╭─ Records provided

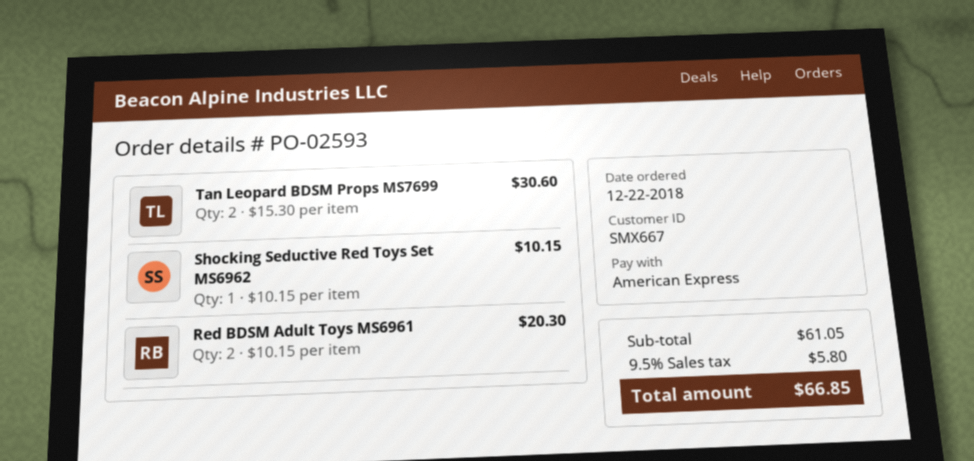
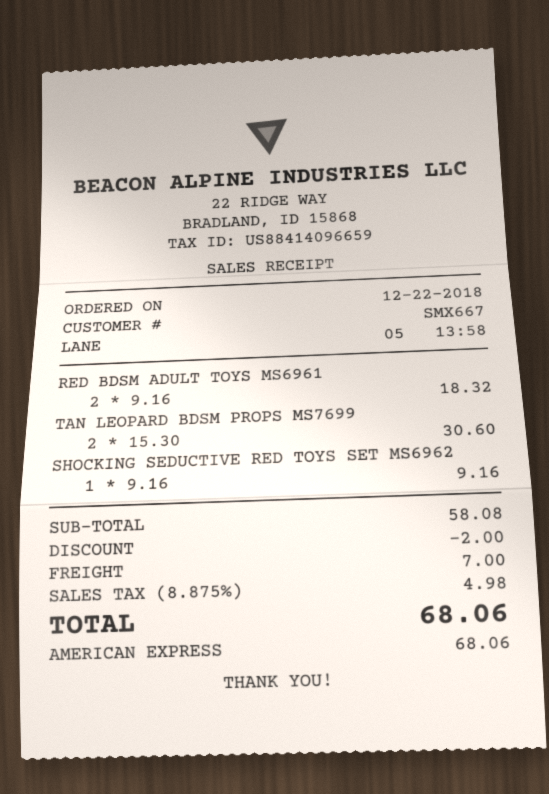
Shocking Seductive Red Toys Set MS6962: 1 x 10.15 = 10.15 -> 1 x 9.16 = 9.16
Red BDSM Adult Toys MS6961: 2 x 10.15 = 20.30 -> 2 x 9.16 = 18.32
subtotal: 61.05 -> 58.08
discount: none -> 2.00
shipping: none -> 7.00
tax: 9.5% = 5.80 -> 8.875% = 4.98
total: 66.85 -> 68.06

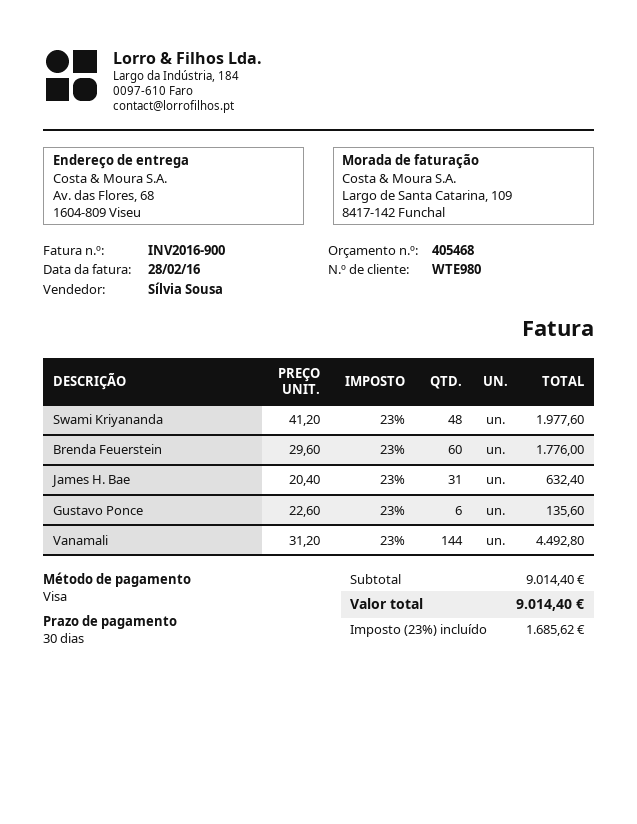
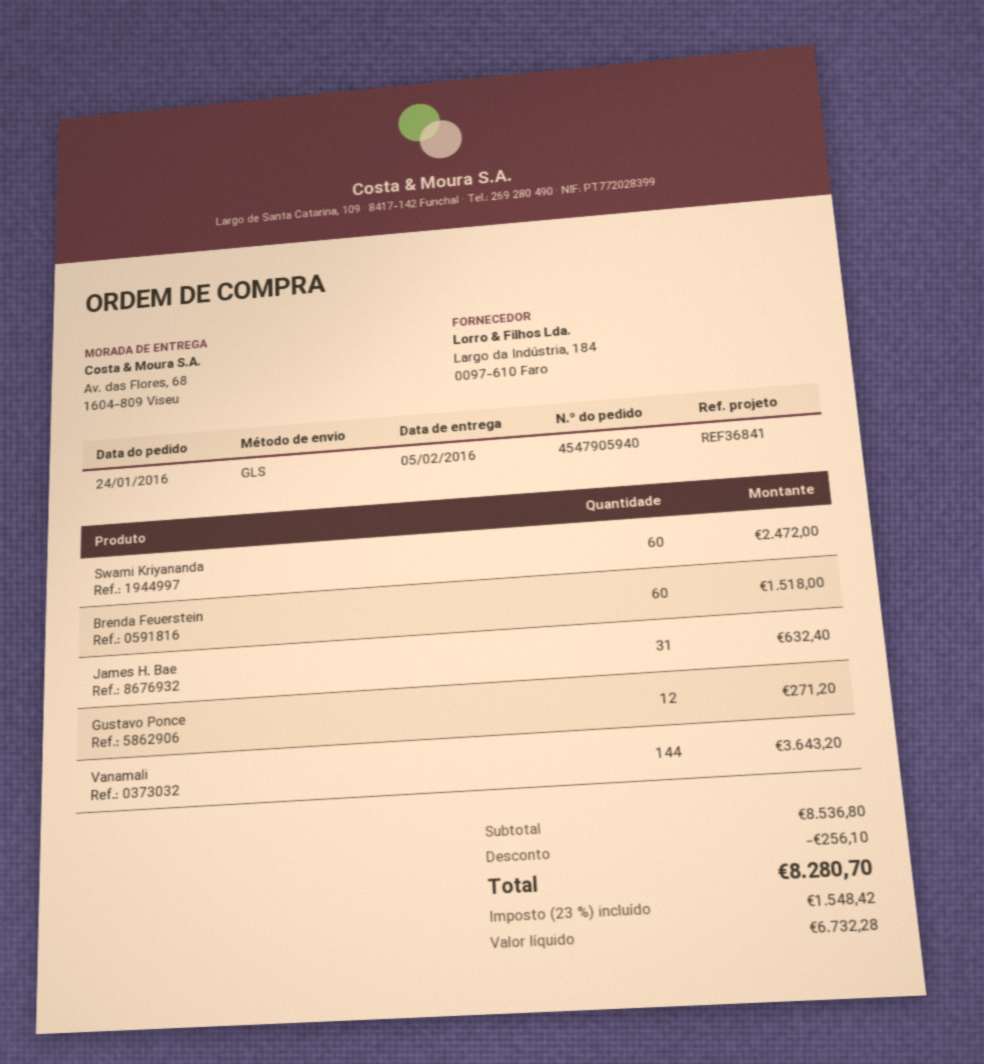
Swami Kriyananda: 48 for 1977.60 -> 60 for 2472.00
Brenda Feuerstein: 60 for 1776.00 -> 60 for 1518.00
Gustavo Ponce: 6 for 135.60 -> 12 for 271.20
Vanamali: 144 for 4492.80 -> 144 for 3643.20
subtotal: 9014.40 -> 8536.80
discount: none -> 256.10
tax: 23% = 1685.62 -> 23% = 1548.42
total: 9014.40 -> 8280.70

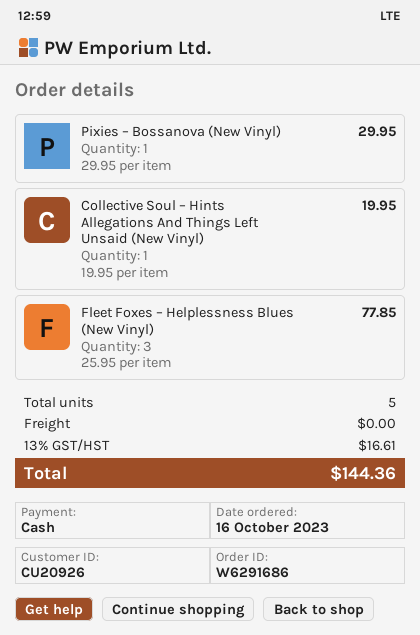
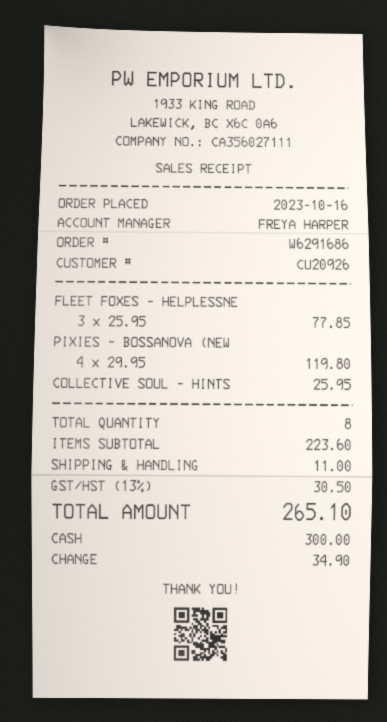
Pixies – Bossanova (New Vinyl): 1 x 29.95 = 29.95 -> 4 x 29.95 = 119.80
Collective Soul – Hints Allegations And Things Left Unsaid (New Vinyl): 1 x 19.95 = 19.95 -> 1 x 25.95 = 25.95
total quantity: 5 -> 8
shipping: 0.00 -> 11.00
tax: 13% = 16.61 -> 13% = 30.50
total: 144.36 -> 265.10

╰─

▶ **Exercise goal**
Could the entries above be printed again exactly, apart from the pictures?

▶ **Answer for this exercise**
Shocking Seductive Red Toys Set MS6962: 1 x 10.15 = 10.15 -> 1 x 9.16 = 9.16
Red BDSM Adult Toys MS6961: 2 x 10.15 = 20.30 -> 2 x 9.16 = 18.32
subtotal: 61.05 -> 58.08
discount: none -> 2.00
shipping: none -> 7.00
tax: 9.5% = 5.80 -> 8.875% = 4.98
total: 66.85 -> 68.06

Swami Kriyananda: 48 for 1977.60 -> 60 for 2472.00
Brenda Feuerstein: 60 for 1776.00 -> 60 for 1518.00
Gustavo Ponce: 6 for 135.60 -> 12 for 271.20
Vanamali: 144 for 4492.80 -> 144 for 3643.20
subtotal: 9014.40 -> 8536.80
discount: none -> 256.10
tax: 23% = 1685.62 -> 23% = 1548.42
total: 9014.40 -> 8280.70

Pixies – Bossanova (New Vinyl): 1 x 29.95 = 29.95 -> 4 x 29.95 = 119.80
Collective Soul – Hints Allegations And Things Left Unsaid (New Vinyl): 1 x 19.95 = 19.95 -> 1 x 25.95 = 25.95
total quantity: 5 -> 8
shipping: 0.00 -> 11.00
tax: 13% = 16.61 -> 13% = 30.50
total: 144.36 -> 265.10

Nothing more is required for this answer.